◆ TASK TO CARRY OUT: Once you reach the line containing "subtotal: 376.69 -> 406.56", copy it and every line after it exactly, through the end of the data below.

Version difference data
■ ■ ■

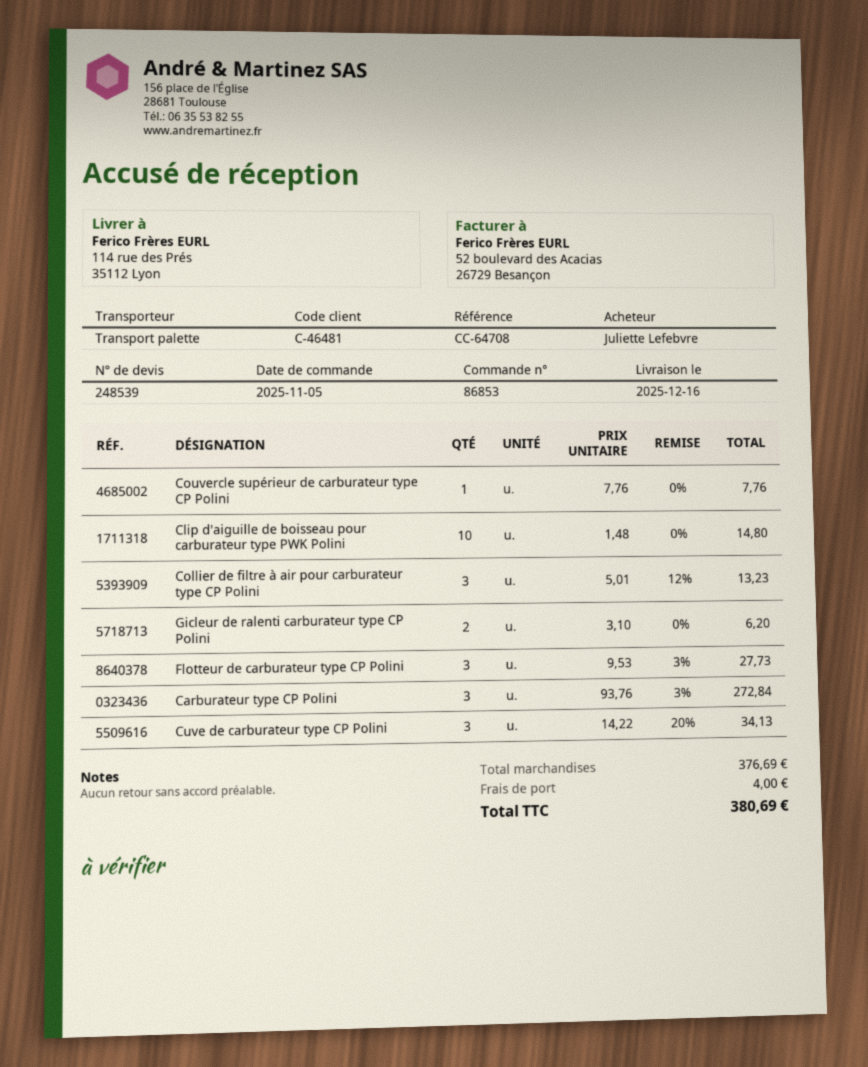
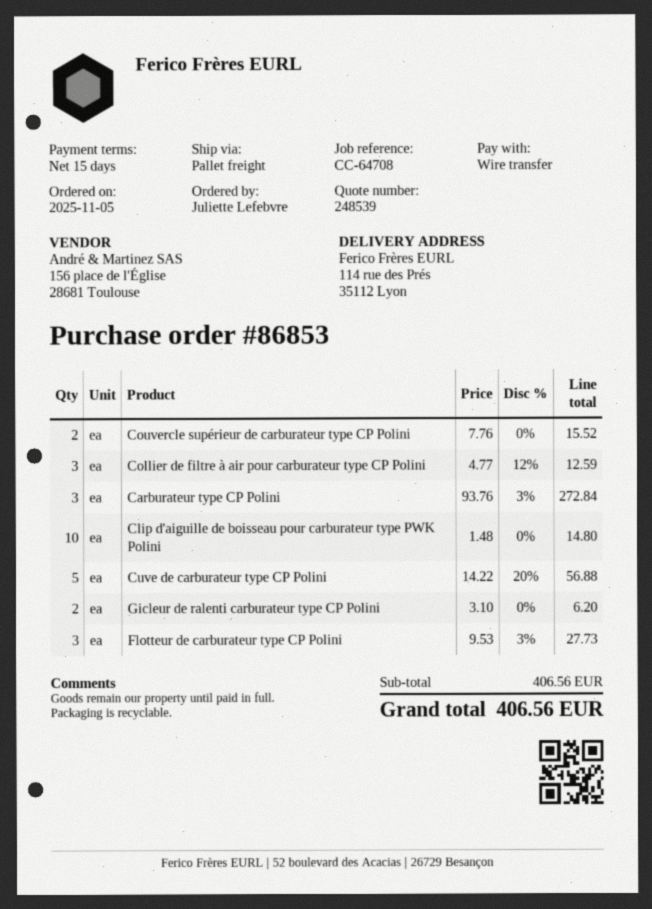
Couvercle supérieur de carburateur type CP Polini: 1 x 7.76 = 7.76 -> 2 x 7.76 = 15.52
Collier de filtre à air pour carburateur type CP Polini: 3 x 5.01 - 12% = 13.23 -> 3 x 4.77 - 12% = 12.59
Cuve de carburateur type CP Polini: 3 x 14.22 - 20% = 34.13 -> 5 x 14.22 - 20% = 56.88
subtotal: 376.69 -> 406.56
shipping: 4.00 -> none
total: 380.69 -> 406.56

■ ■ ■

◆ TASK OUTPUT:
subtotal: 376.69 -> 406.56
shipping: 4.00 -> none
total: 380.69 -> 406.56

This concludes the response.